Shares of our common stock are listed on The New York Stock Exchange under the symbol “CDT.” On July 1, 2003, the closing sale price on The New York Stock Exchange for our common stock was $6.34 per share.

 

Investing in the debentures involves risks. See “Risk Factors” on page 11.

 

Price: 100%

plus accrued interest, if any, from July 8, 2003.

 

Delivery of the debentures, in book-entry form only, will be made on or about July 8, 2003.

 

The debentures and the shares of our common stock issuable upon conversion of the debentures have not been registered under the Securities Act.
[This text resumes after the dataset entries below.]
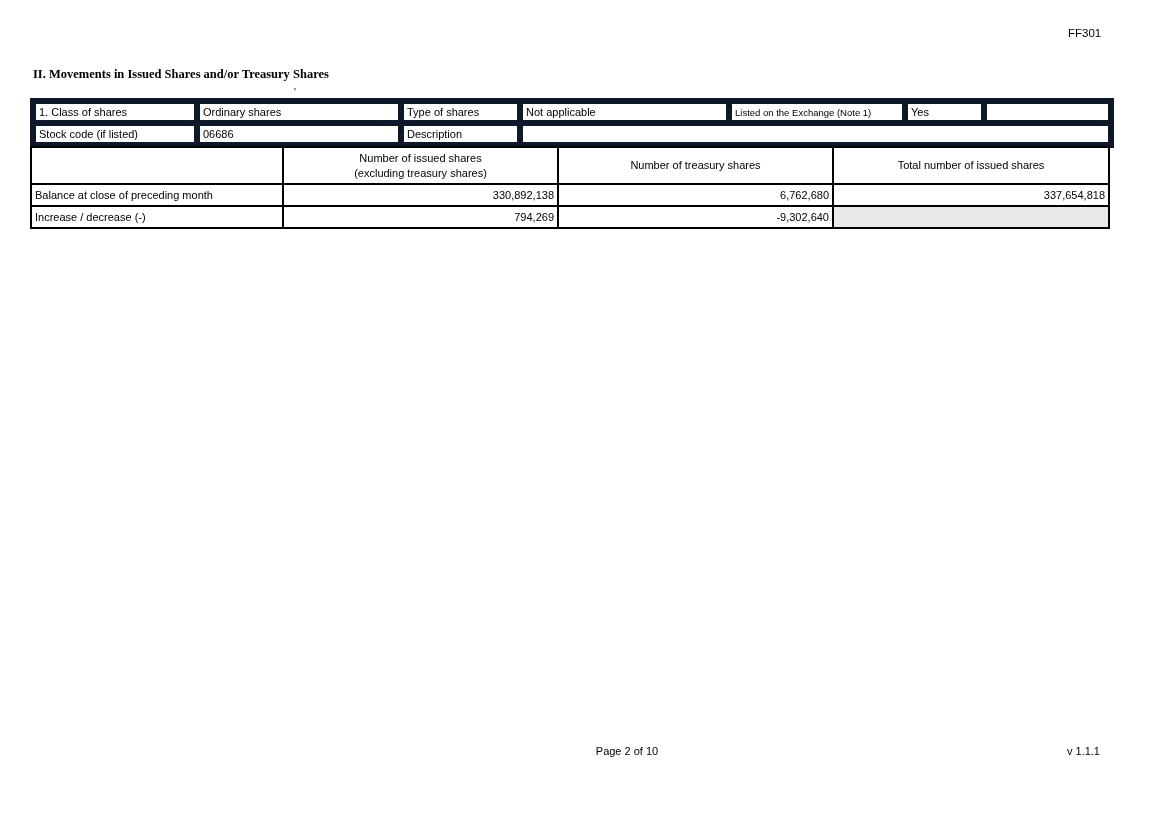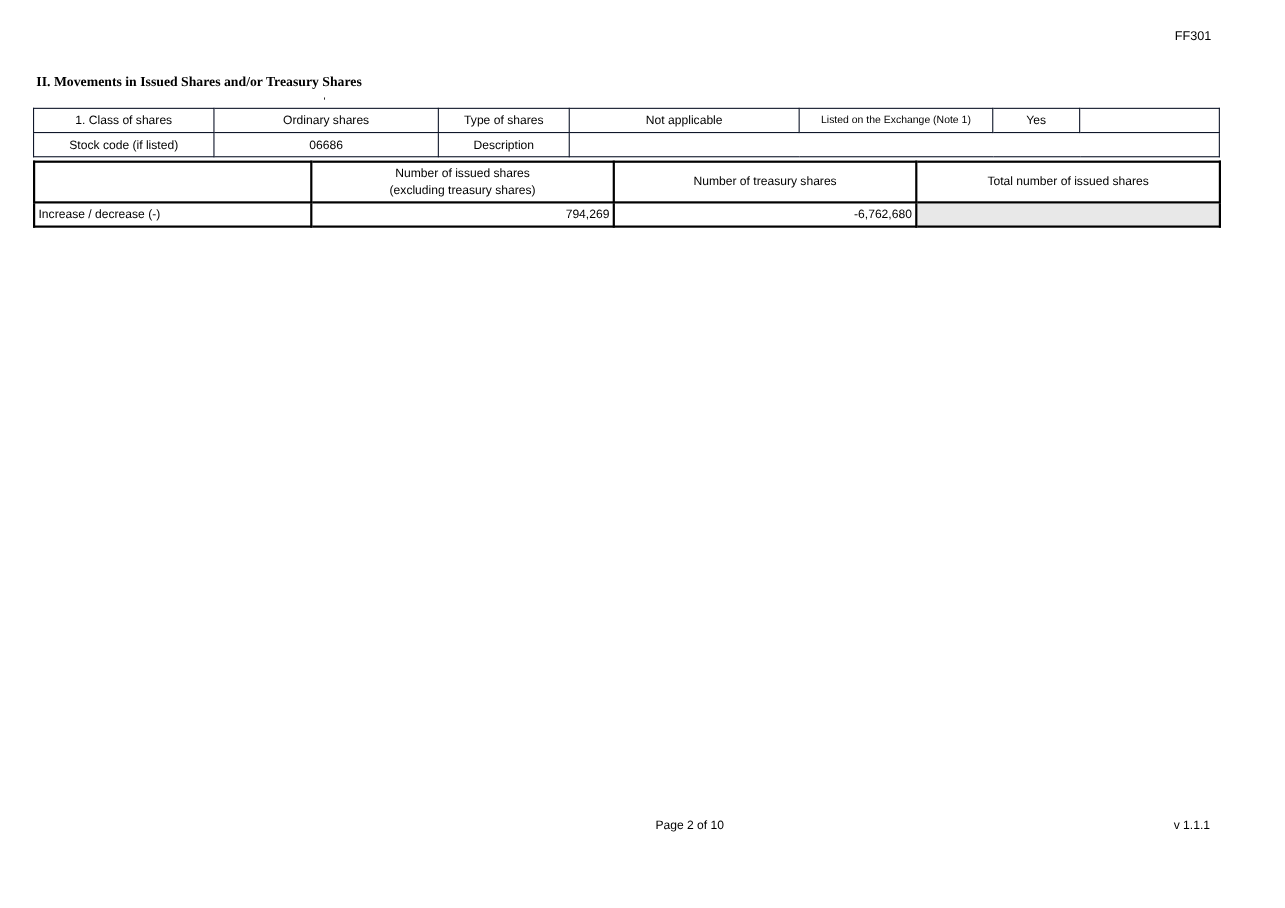--- a/index.html
+++ b/index.html
@@ -53,9 +53,8 @@
     width: 1078px;
   }
   .t1 td {
-    border: 1px solid #0f172a;
+    border: 6px solid #0f172a;
     height: 22px;
-    text-align: center;
   }
   .t1 td.small {
     font-size: 9.5px;

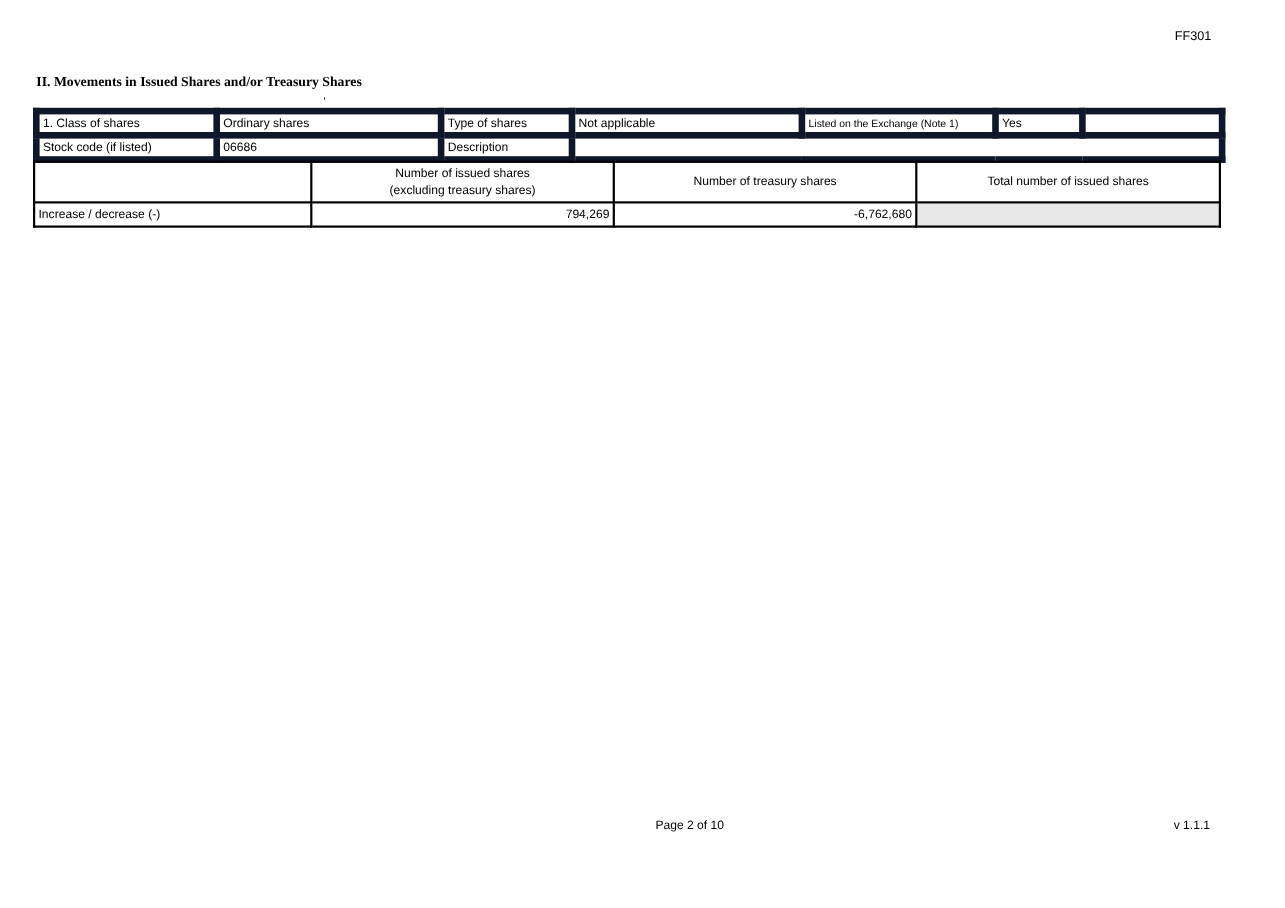--- a/index.html
+++ b/index.html
@@ -152,6 +152,12 @@
     <td>Total number of issued shares</td>
   </tr>
   <tr class="datarow">
+    <td>Balance at close of preceding month</td>
+    <td class="num">330,892,138</td>
+    <td class="num">6,762,680</td>
+    <td class="num">337,654,818</td>
+  </tr>
+  <tr class="datarow">
     <td>Increase / decrease (-)</td>
     <td class="num">794,269</td>
     <td class="num">-6,762,680</td>

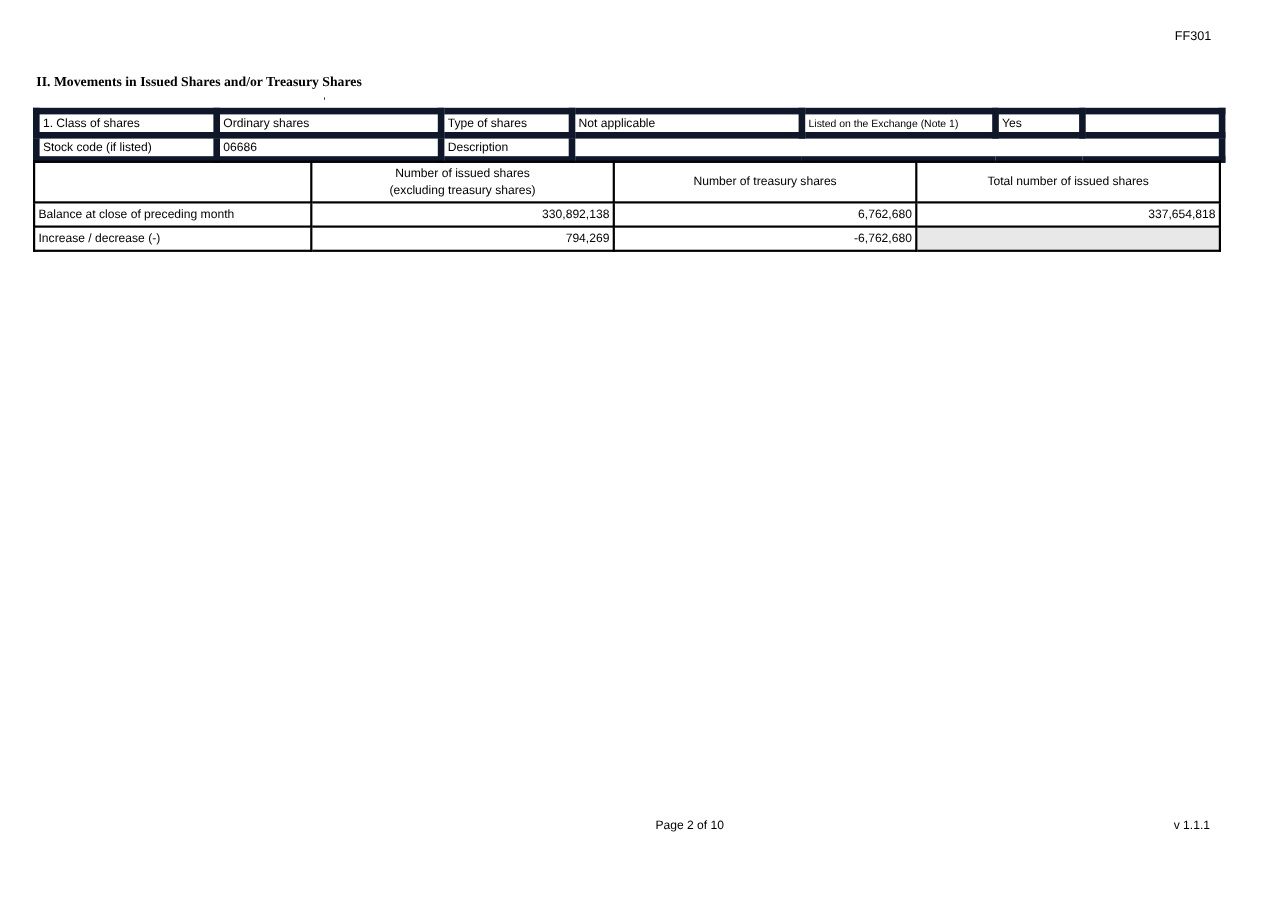--- a/index.html
+++ b/index.html
@@ -160,7 +160,7 @@
   <tr class="datarow">
     <td>Increase / decrease (-)</td>
     <td class="num">794,269</td>
-    <td class="num">-6,762,680</td>
+    <td class="num">-9,302,640</td>
     <td class="num shaded"></td>
   </tr>
 </tbody>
The debentures may not be offered or sold within the United States or to U.S. persons, except to qualified institutional buyers in reliance on the exemption from registration provided by Rule 144A and to certain persons in offshore transactions in reliance on Regulation S. You are hereby notified that sellers of the debentures may be relying on the exemption from the provisions of Section 5 of the Securities Act provided by Rule 144A. Hedging transactions involving these securities may not be conducted unless in compliance with the Securities Act.

 

Credit Suisse First Boston

 

The date of this confidential offering circular is July 1, 2003.


CAPITALIZATION

 

The following table sets forth our capitalization as of April 30, 2003 (i) on an actual basis and (ii) on an as adjusted basis giving effect to the application of the net proceeds received by us from this offering as described under “Use of Proceeds.” The following information should be read in conjunction with “Selected Financial Data,” and “Management’s Discussion and Analysis of Financial Condition and Results of Operations,” and our consolidated financial statements and related notes thereto that are included elsewhere in this offering circular.

 

     As of April 30, 2003

 
     Actual

    As Adjusted(1)

 
     (in thousands)  

Cash and cash equivalents

   $ 10,977     $ 18,824  

Total debt:

                

Credit agreement:

                

U.S. revolving loan, including U.K. and European subfacilities

     39,651       —    

Canadian revolving loan

     38,802       —    

4.00% Convertible Subordinated Debentures due 2023

     —         110,000  

Other debt

     5,307       5,307  
    


 


Total long-term debt

     83,760       115,307  

Stockholders’ equity:

                

Common Stock, par value $.01 per share—100,000,000 shares authorized, 48,392,361 shares issued(2)

     484       484  

Paid-in capital

     202,281       202,281  

Treasury Stock

     (45,188 )     (65,188 )

Retained earnings

     176,008       176,008  

All other

     3,455       3,455  
    


 


Total stockholders’ equity

   $ 337,040     $ 317,040  
    


 


Total capitalization

   $ 420,800     $ 432,347  
    


 



(1) Assumes purchase of $20 million of our common stock with proceeds of this offering.
(2) Excludes (i) 4,248,194 shares of common stock reserved for issuance upon the exercise of outstanding  stock options and (ii) 12,175,549 shares of common stock issuable upon conversion of the debentures being offered by this offering circular.